= Work to be completed =
Count the lines of the data that have the word "format", then report the number without anything else.

= Supplied data =
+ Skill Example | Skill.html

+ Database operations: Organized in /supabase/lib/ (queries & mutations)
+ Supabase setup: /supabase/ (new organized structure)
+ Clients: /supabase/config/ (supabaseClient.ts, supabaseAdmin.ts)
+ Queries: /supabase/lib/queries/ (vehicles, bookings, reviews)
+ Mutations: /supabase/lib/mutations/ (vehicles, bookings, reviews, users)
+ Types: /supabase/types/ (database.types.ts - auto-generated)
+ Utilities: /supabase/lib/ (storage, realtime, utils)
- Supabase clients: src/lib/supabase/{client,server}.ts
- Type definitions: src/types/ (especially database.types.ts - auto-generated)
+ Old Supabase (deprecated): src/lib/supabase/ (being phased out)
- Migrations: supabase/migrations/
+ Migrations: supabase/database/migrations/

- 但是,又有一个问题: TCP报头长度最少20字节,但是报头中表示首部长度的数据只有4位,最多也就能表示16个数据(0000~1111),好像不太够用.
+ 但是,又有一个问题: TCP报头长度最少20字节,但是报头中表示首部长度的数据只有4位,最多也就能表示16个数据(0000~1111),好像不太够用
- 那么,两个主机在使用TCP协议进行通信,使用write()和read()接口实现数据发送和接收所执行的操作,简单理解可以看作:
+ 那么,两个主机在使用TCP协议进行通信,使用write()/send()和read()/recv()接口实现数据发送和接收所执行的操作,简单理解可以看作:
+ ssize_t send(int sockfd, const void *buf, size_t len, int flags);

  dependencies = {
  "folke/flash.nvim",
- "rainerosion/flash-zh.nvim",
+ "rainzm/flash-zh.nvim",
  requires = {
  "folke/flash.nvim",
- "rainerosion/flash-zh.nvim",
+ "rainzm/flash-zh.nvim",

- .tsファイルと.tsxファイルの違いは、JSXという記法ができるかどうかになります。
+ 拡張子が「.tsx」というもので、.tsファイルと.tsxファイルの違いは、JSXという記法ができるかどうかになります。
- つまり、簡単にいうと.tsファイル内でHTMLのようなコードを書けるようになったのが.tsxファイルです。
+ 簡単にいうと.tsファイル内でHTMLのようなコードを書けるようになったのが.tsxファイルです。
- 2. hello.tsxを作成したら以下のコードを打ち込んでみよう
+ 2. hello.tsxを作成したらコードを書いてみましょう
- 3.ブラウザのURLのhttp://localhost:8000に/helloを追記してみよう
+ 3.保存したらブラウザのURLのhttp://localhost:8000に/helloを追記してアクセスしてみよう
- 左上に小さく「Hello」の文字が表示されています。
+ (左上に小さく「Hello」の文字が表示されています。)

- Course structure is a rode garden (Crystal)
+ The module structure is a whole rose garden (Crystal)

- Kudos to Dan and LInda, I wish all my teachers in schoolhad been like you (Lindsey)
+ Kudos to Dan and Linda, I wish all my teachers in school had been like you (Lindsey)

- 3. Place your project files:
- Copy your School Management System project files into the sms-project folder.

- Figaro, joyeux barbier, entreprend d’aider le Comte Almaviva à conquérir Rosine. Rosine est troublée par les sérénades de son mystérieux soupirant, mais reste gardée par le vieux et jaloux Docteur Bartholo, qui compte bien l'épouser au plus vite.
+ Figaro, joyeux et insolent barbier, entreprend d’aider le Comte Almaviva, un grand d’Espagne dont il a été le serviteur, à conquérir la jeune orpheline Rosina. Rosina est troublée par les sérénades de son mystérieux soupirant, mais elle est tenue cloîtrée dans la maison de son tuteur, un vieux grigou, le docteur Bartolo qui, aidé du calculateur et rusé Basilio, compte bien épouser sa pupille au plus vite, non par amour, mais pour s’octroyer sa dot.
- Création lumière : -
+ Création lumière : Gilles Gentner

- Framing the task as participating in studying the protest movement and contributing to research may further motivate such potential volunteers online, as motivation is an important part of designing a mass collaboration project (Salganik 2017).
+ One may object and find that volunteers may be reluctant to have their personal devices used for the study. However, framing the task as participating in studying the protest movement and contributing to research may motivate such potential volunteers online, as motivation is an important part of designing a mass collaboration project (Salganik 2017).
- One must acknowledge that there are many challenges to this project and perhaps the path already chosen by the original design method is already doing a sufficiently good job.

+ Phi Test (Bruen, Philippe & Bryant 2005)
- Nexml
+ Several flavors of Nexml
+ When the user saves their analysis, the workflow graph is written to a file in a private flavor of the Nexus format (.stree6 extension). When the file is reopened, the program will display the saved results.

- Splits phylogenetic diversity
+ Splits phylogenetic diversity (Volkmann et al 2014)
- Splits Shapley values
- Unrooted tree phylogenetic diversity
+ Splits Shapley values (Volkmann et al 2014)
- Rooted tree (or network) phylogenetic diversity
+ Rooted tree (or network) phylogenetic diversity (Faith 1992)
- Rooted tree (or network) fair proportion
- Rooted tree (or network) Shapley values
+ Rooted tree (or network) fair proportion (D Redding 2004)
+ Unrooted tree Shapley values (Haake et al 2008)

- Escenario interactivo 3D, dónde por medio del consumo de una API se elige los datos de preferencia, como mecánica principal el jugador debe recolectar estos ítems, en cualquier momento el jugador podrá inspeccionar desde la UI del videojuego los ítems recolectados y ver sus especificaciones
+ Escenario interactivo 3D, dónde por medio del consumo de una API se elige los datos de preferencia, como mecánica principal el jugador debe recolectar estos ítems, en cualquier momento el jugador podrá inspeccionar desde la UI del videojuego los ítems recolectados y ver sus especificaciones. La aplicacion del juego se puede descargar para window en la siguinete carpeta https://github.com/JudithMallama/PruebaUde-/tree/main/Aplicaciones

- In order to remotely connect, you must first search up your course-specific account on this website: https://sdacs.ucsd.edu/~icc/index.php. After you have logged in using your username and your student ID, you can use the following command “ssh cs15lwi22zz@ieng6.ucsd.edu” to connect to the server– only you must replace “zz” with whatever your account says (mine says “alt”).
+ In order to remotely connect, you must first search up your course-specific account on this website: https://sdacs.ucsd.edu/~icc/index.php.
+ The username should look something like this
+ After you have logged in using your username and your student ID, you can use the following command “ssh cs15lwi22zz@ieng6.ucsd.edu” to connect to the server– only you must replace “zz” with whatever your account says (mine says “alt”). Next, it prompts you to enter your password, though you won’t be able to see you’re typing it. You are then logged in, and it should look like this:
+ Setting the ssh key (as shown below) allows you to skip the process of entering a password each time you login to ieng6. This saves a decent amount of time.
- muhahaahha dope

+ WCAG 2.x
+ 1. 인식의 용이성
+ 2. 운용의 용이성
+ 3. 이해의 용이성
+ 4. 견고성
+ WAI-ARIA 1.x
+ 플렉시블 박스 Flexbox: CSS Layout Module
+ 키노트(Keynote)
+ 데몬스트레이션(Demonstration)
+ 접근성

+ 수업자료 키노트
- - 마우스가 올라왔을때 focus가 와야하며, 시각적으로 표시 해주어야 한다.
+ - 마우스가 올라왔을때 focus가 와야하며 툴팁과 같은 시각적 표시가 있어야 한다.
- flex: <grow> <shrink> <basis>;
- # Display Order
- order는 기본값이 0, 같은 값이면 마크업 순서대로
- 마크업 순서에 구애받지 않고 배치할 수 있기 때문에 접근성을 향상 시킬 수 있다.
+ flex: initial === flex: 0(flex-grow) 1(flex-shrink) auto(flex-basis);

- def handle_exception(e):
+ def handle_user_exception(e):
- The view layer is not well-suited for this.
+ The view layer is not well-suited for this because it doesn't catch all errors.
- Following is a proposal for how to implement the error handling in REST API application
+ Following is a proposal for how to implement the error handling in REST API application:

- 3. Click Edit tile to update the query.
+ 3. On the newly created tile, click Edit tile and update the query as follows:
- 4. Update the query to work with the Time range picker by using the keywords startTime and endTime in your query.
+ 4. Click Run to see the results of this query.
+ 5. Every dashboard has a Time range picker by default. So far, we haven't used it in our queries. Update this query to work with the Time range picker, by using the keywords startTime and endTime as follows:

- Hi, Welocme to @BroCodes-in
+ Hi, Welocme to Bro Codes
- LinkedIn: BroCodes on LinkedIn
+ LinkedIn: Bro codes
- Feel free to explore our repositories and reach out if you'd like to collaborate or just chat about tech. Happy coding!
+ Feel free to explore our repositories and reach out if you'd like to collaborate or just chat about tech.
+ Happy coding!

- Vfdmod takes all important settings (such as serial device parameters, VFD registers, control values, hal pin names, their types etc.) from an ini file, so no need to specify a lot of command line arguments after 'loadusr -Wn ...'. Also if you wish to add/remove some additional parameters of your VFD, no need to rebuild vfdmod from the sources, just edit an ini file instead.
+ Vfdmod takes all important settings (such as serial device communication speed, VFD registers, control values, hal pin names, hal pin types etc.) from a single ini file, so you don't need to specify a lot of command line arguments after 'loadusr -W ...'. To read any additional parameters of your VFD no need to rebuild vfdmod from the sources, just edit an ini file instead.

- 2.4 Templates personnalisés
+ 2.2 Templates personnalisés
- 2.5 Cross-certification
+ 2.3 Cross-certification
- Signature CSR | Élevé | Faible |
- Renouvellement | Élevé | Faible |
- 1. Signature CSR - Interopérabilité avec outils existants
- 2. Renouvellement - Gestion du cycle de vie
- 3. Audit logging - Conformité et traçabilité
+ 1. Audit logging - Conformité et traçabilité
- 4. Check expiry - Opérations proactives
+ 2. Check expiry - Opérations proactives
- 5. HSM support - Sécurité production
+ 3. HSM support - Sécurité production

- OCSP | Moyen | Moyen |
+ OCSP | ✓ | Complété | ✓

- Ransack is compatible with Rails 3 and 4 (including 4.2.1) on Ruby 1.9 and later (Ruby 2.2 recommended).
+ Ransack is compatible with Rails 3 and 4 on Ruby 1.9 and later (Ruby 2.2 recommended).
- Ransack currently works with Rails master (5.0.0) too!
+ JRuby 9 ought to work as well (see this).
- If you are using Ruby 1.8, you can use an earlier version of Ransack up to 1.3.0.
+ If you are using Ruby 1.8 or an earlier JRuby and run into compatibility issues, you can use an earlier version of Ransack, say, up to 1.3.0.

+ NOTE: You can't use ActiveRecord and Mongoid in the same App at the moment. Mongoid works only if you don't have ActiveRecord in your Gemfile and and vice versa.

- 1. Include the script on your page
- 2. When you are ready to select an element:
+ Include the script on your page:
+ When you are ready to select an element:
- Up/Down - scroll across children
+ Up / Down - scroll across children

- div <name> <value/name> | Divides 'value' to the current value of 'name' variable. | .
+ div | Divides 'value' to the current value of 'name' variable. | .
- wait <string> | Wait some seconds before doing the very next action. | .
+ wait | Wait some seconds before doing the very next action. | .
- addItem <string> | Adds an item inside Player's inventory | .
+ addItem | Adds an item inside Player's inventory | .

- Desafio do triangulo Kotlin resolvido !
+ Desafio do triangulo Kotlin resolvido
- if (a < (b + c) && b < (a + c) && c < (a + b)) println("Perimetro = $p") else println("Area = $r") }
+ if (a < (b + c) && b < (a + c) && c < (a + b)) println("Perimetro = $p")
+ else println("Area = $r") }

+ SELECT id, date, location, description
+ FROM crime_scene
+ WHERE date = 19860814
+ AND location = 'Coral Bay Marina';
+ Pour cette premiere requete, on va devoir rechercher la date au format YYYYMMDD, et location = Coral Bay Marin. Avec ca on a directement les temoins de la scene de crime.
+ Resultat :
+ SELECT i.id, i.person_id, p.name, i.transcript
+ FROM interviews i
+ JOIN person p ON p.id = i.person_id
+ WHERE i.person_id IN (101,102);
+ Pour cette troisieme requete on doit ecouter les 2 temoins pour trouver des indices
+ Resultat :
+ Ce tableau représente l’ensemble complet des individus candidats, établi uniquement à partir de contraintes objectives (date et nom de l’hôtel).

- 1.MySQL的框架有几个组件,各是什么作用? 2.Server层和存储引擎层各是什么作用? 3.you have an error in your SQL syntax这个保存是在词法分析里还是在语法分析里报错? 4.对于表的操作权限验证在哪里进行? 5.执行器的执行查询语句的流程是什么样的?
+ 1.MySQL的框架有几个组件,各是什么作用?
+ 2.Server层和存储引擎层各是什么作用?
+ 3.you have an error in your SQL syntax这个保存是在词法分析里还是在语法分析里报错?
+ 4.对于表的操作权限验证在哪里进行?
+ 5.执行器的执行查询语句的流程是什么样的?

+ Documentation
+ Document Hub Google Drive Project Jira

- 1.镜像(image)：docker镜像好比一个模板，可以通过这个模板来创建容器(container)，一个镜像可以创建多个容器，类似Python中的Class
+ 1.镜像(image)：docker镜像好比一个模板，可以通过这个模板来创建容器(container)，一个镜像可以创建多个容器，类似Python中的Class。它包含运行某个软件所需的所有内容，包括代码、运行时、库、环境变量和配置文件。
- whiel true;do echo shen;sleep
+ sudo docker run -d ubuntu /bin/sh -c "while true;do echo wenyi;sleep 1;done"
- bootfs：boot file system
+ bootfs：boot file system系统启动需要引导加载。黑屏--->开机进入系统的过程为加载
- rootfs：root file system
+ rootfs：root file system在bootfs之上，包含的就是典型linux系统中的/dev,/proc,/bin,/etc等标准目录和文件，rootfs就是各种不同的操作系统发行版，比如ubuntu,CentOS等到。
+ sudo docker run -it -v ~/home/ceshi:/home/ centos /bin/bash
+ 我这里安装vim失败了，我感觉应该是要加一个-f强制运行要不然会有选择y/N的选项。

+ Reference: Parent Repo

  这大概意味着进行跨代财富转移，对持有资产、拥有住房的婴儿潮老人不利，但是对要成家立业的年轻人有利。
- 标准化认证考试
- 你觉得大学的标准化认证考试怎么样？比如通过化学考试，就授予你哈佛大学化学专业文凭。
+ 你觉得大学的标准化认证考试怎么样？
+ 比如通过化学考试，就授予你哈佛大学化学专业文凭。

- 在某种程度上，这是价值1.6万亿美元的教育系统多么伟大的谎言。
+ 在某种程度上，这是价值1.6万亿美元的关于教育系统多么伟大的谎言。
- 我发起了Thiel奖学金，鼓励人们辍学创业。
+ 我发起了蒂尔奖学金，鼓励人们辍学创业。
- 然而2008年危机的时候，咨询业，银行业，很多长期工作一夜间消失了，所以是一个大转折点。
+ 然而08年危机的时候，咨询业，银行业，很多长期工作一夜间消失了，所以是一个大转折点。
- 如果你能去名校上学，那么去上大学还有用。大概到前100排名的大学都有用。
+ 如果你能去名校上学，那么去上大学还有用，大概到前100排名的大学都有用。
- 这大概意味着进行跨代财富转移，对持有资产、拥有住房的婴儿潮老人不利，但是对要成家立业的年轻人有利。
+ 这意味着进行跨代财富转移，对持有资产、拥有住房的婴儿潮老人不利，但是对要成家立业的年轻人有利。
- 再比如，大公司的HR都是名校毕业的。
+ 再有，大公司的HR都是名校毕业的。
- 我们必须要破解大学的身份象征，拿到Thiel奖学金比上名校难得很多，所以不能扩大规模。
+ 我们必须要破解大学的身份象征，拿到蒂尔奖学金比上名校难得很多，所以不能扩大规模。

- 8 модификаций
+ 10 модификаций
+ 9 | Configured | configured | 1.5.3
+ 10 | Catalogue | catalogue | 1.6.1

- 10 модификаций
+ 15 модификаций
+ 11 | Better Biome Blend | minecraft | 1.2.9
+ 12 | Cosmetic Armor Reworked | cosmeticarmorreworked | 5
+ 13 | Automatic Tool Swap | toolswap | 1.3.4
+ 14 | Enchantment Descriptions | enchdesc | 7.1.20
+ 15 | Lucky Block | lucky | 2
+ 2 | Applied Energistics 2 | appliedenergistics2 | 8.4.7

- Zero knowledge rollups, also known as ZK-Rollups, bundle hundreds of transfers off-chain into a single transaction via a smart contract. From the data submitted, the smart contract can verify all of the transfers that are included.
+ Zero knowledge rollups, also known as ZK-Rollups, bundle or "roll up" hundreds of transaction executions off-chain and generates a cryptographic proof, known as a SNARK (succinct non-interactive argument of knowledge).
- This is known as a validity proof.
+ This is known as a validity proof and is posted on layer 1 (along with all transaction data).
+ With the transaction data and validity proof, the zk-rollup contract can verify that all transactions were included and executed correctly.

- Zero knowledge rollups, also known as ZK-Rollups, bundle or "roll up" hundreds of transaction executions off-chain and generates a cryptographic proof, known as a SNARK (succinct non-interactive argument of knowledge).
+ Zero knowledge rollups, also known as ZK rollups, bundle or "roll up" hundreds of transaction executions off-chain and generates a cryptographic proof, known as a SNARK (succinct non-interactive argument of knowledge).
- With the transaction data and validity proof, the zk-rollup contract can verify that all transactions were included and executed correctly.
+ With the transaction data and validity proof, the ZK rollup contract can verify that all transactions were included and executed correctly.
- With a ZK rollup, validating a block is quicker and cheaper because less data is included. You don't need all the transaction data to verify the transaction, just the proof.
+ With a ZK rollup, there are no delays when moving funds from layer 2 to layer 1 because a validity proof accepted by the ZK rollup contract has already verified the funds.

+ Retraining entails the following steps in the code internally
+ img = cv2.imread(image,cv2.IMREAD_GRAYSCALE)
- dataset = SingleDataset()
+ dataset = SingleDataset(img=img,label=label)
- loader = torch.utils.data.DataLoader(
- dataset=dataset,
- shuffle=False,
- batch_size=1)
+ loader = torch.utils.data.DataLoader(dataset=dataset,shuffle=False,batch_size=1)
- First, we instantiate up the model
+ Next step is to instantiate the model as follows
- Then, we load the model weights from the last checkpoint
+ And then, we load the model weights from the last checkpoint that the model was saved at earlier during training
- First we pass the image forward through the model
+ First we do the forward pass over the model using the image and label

= Written reply =
2